On a national level, Aramark Food Services is an  and is committed to reducing food waste in the U.S. by 50% by 2030 from its 2015 baseline. In addition, Aramark has been a member of the Food Waste Reduction Alliance, an industry collaboration focused on reducing waste and finding ways to donate or recycle unavoidable food waste, for nearly a decade.

“Our goal is less waste and more impact,” says Patrick Cook, director of Aramark Food Services at CBU. “Food waste generated by our operations contributes to greenhouse gas emissions, and this is an important opportunity to reduce our environmental impact and cut costs. Aramark’s efforts to reduce food waste and address food insecurity focus on prevention, recovery, and recycling, all in partnership with our customers and our CBU Food Recovery Network. Recovered food is prepared following food donation safety guidelines, including packaging and cooling to the proper temperature.”
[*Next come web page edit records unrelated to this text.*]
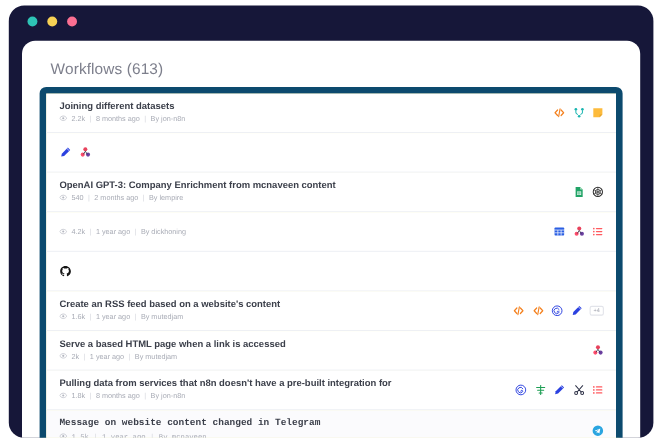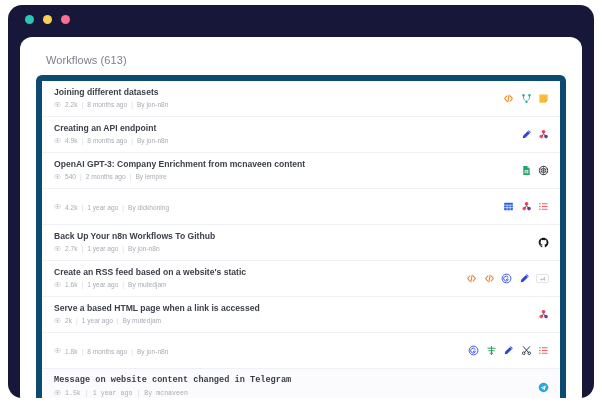--- a/index.html
+++ b/index.html
@@ -50,21 +50,21 @@
     height: 366px;
     background: #ffffff;
     border-radius: 12px 12px 0 0;
     overflow: hidden;
   }
 
   .card-header {
     padding: 17px 0 9px 26px;
   }
   .card-header .title {
-    font-size: 11px;
+    font-size: 14px;
     color: #7d7f8c;
     letter-spacing: .1px;
   }
 
   
   .list {
     margin: 0 16px;
     border: 6px solid #0c4a6e;
     border-radius: 6px;
     background: #fef9c3;
@@ -182,34 +182,20 @@
             </span>
             <span>
               <svg class="nicon" viewBox="0 0 24 24" xmlns="http://www.w3.org/2000/svg">
                 <path d="M3 3h18v12.5L15.5 21H3z" fill="#fdbb3c"></path>
                 <path d="M21 15.5H15.5V21z" fill="#e2a32f"></path>
               </svg>
             </span>
           </div>
         </div>
         <div class="row">
-          <div class="row-main">
-            <div class="row-title">Creating an API endpoint</div>
-            <div class="row-meta">
-              <span><svg class="eye-icon" viewBox="0 0 24 24" xmlns="http://www.w3.org/2000/svg">
-                  <path d="M12 5C6.5 5 2.3 9.2 1 12c1.3 2.8 5.5 7 11 7s9.7-4.2 11-7c-1.3-2.8-5.5-7-11-7z" fill="none" stroke="#b3b6c0" stroke-width="2"></path>
-                  <circle cx="12" cy="12" r="3.3" fill="#b3b6c0"></circle>
-                </svg></span>
-              <span>4.9k</span>
-              <span class="sep">|</span>
-              <span>8 months ago</span>
-              <span class="sep">|</span>
-              <span>By jon-n8n</span>
-            </div>
-          </div>
           <div class="row-icons">
             <span>
               <svg class="nicon" viewBox="0 0 24 24" xmlns="http://www.w3.org/2000/svg">
                 <path d="M16.8 2.6l4.6 4.6-12 12-5.8 1.2 1.2-5.8z" fill="#2b41e0"></path>
                 <path d="M15 4.4l4.6 4.6" stroke="#fff" stroke-width="1.4"></path>
               </svg>
             </span>
             <span>
               <svg class="nicon" viewBox="0 0 24 24" xmlns="http://www.w3.org/2000/svg">
                 <circle cx="7" cy="16.5" r="4" fill="#ff4d6d"></circle>
@@ -290,45 +276,31 @@
                   <circle cx="4" cy="18" r="1.7"></circle>
                   <rect x="8" y="4.8" width="13" height="2.4" rx="1.2"></rect>
                   <rect x="8" y="10.8" width="13" height="2.4" rx="1.2"></rect>
                   <rect x="8" y="16.8" width="13" height="2.4" rx="1.2"></rect>
                 </g>
               </svg>
             </span>
           </div>
         </div>
         <div class="row">
-          <div class="row-main">
-            <div class="row-title">Back Up Your n8n Workflows To Github</div>
-            <div class="row-meta">
-              <span><svg class="eye-icon" viewBox="0 0 24 24" xmlns="http://www.w3.org/2000/svg">
-                  <path d="M12 5C6.5 5 2.3 9.2 1 12c1.3 2.8 5.5 7 11 7s9.7-4.2 11-7c-1.3-2.8-5.5-7-11-7z" fill="none" stroke="#b3b6c0" stroke-width="2"></path>
-                  <circle cx="12" cy="12" r="3.3" fill="#b3b6c0"></circle>
-                </svg></span>
-              <span>2.7k</span>
-              <span class="sep">|</span>
-              <span>1 year ago</span>
-              <span class="sep">|</span>
-              <span>By jon-n8n</span>
-            </div>
-          </div>
           <div class="row-icons">
             <span>
               <svg class="nicon" viewBox="0 0 24 24" xmlns="http://www.w3.org/2000/svg">
                 <path d="M12 1.6C6.2 1.6 1.5 6.3 1.5 12.1c0 4.6 3 8.6 7.2 10 .5.1.7-.2.7-.5v-1.9c-2.9.6-3.6-1.3-3.6-1.3-.5-1.2-1.2-1.6-1.2-1.6-1-.7.1-.7.1-.7 1.1.1 1.6 1.1 1.6 1.1 1 1.7 2.6 1.2 3.2.9.1-.7.4-1.2.7-1.5-2.3-.3-4.7-1.2-4.7-5.2 0-1.1.4-2 1.1-2.8-.1-.3-.5-1.3.1-2.8 0 0 .9-.3 2.9 1.1a9.8 9.8 0 015.2 0c2-1.4 2.9-1.1 2.9-1.1.6 1.5.2 2.5.1 2.8.7.8 1.1 1.7 1.1 2.8 0 4-2.4 4.9-4.7 5.2.4.3.7 1 .7 2v3c0 .3.2.6.7.5 4.2-1.4 7.2-5.4 7.2-10C22.5 6.3 17.8 1.6 12 1.6z" fill="#141414"></path>
               </svg>
             </span>
           </div>
         </div>
         <div class="row">
           <div class="row-main">
-            <div class="row-title">Create an RSS feed based on a website's static</div>
+            <div class="row-title">Create an RSS feed based on a website's content</div>
             <div class="row-meta">
               <span><svg class="eye-icon" viewBox="0 0 24 24" xmlns="http://www.w3.org/2000/svg">
                   <path d="M12 5C6.5 5 2.3 9.2 1 12c1.3 2.8 5.5 7 11 7s9.7-4.2 11-7c-1.3-2.8-5.5-7-11-7z" fill="none" stroke="#b3b6c0" stroke-width="2"></path>
                   <circle cx="12" cy="12" r="3.3" fill="#b3b6c0"></circle>
                 </svg></span>
               <span>1.6k</span>
               <span class="sep">|</span>
               <span>1 year ago</span>
               <span class="sep">|</span>
               <span>By mutedjam</span>
@@ -385,20 +357,21 @@
                 <circle cx="7" cy="16.5" r="4" fill="#ff4d6d"></circle>
                 <circle cx="17.5" cy="16.5" r="4" fill="#6b3fa0"></circle>
                 <circle cx="12.2" cy="6" r="4" fill="#e8425c"></circle>
                 <path d="M12.2 9.8l-4 6.2M12.2 9.8l4 6.2" stroke="#2d2f45" stroke-width="1.6"></path>
               </svg>
             </span>
           </div>
         </div>
         <div class="row">
           <div class="row-main">
+            <div class="row-title">Pulling data from services that n8n doesn't have a pre-built integration for</div>
             <div class="row-meta">
               <span><svg class="eye-icon" viewBox="0 0 24 24" xmlns="http://www.w3.org/2000/svg">
                   <path d="M12 5C6.5 5 2.3 9.2 1 12c1.3 2.8 5.5 7 11 7s9.7-4.2 11-7c-1.3-2.8-5.5-7-11-7z" fill="none" stroke="#b3b6c0" stroke-width="2"></path>
                   <circle cx="12" cy="12" r="3.3" fill="#b3b6c0"></circle>
                 </svg></span>
               <span>1.8k</span>
               <span class="sep">|</span>
               <span>8 months ago</span>
               <span class="sep">|</span>
               <span>By jon-n8n</span>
“The safety standards are a very important thing to consider when collecting and donating food,” Dr. Goessling agrees. “There are protocols when dealing with it: Wash your hands, wear gloves, wear hairnets, use specific types of containers. The food has to be at a certain cooling point, and it must be transported within a certain amount of time to avoid spoilage. You also have to keep a log of the types of food and the amount or weight of it.”

“Yeah, I actually built a website that integrates the information into an Excel spreadsheet so we can keep up with everything,” Aldrin says. “You can log in and be able to see what groups you’re going to be part of, see your schedule, connect with members, and log information.”

“With the institutional-memory problem we faced after COVID interrupted the previous incarnation of our Food Recovery Network, this website will also hopefully prevent that from happening again and will keep the knowledge going as our current members graduate and new students volunteer,” Dr. Goessling adds.

Currently, the Food Recovery Network at CBU is working primarily with St. Vincent de Paul Food Mission and Mid-South Food Bank. “We’re also we’re going to be working with local churches and Catholic Charities, where we’ll have food drives and clothes drives,” Aldrin says.

“They have rescued more than 200 pounds so far, and they’re setting this up so that it is a sustainable practice,” Rupke says. “They figured out how many times a week they can rescue food, where they should go, and how to make it easy and workable for all the partners. They’re off and running, and I’m going to give them a gold star.”

Naxy and Aldrin say that their future goals for the network include getting more students involved, setting up field trips, and setting up a soup kitchen as part of the scheduling for students.